Itemized modification records
--

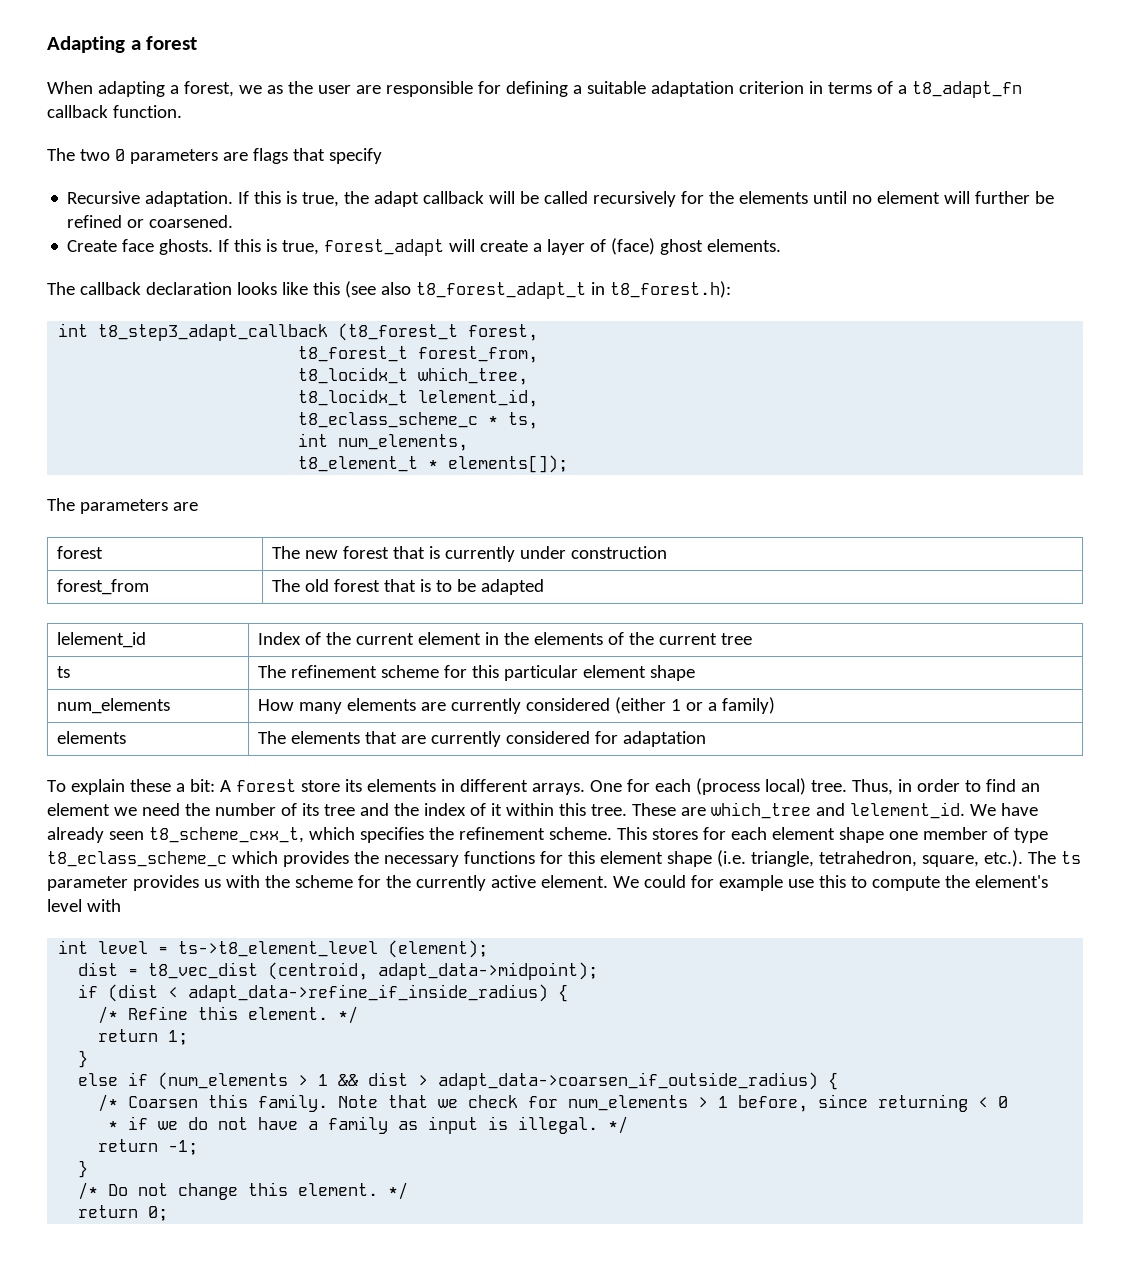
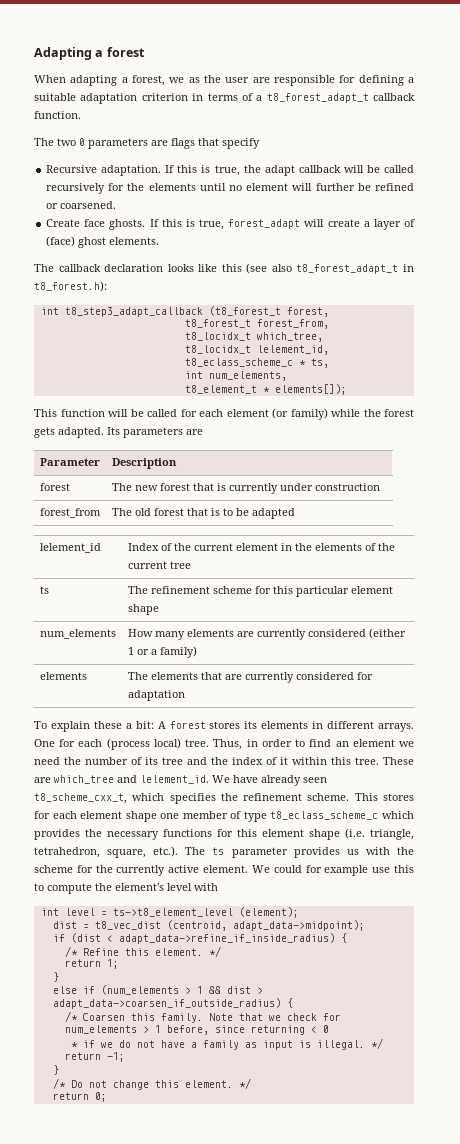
[911,81,1022,98] t8_adapt_fn -> [266,93,369,103] t8_forest_adapt_t
[47,498,198,514] The parameters are -> [34,408,414,420] [34,427,203,438] [39,458,100,466] [111,458,177,469] This function will be called for each element (or family) while the forest gets adapted. Its parameters are // Parameter | Description
[300,780,340,792] store -> [209,721,241,729] stores

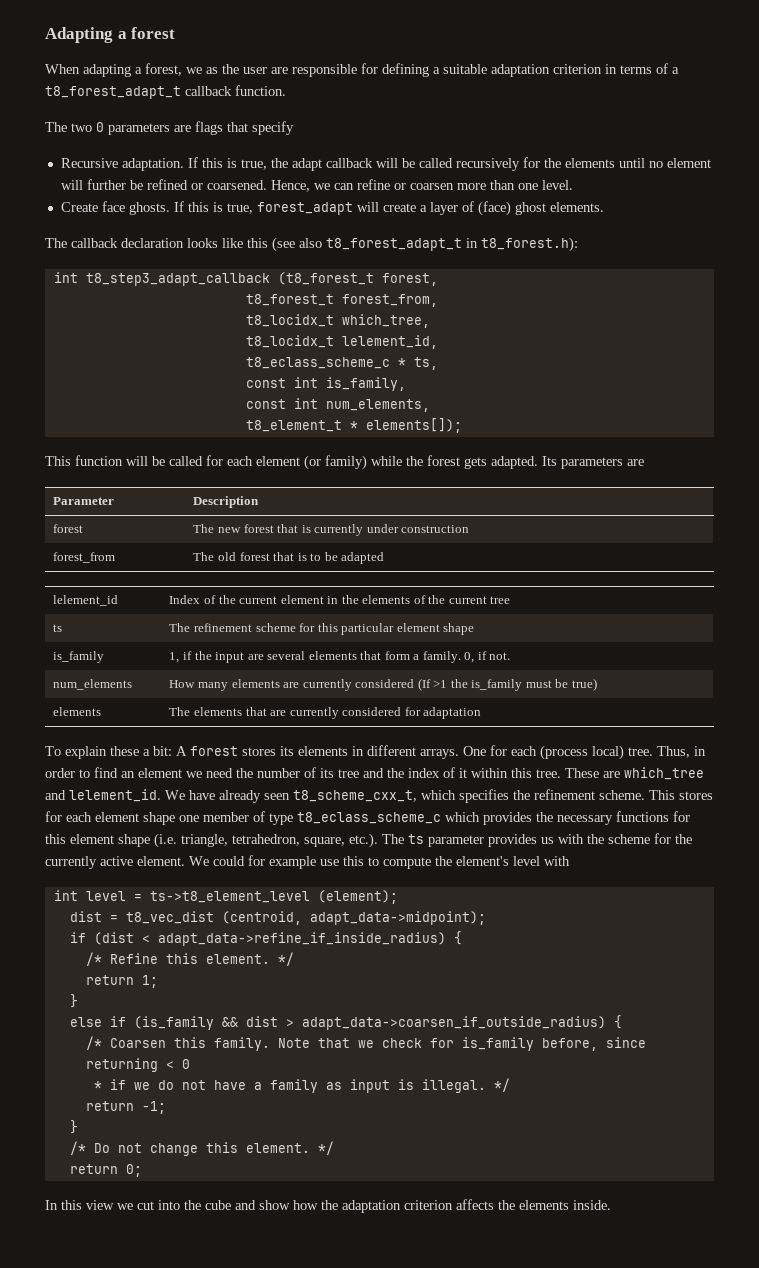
(117, 205) none -> [270,179,573,192] Hence, we can refine or coarsen more than one level.
(329, 363) none -> [245,377,406,391] [245,399,286,409] const int is_family, // const
(159, 609) none -> [53,651,105,663] [169,651,511,663] // is_family | 1, if the input are several elements that form a family. 0, if not.
[368,628,406,639] [127,646,197,658] (either 1 or a family) -> [417,678,597,691] (If >1 the is_family must be true)
[100,985,203,995] (num_elements > 1 -> [133,1016,214,1030] (is_family
[64,1025,161,1034] num_elements > 1 -> [461,1037,534,1051] is_family
(107, 1097) none -> [45,1199,611,1213] // In this view we cut into the cube and show how the adaptation criterion affects the elements inside.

--

#### Task goal
After locating the line with "[100,985,203,995] (num_elements >", please repeat it and every line after it exactly, through the end of the data above.

#### Written response
[100,985,203,995] (num_elements > 1 -> [133,1016,214,1030] (is_family
[64,1025,161,1034] num_elements > 1 -> [461,1037,534,1051] is_family
(107, 1097) none -> [45,1199,611,1213] // In this view we cut into the cube and show how the adaptation criterion affects the elements inside.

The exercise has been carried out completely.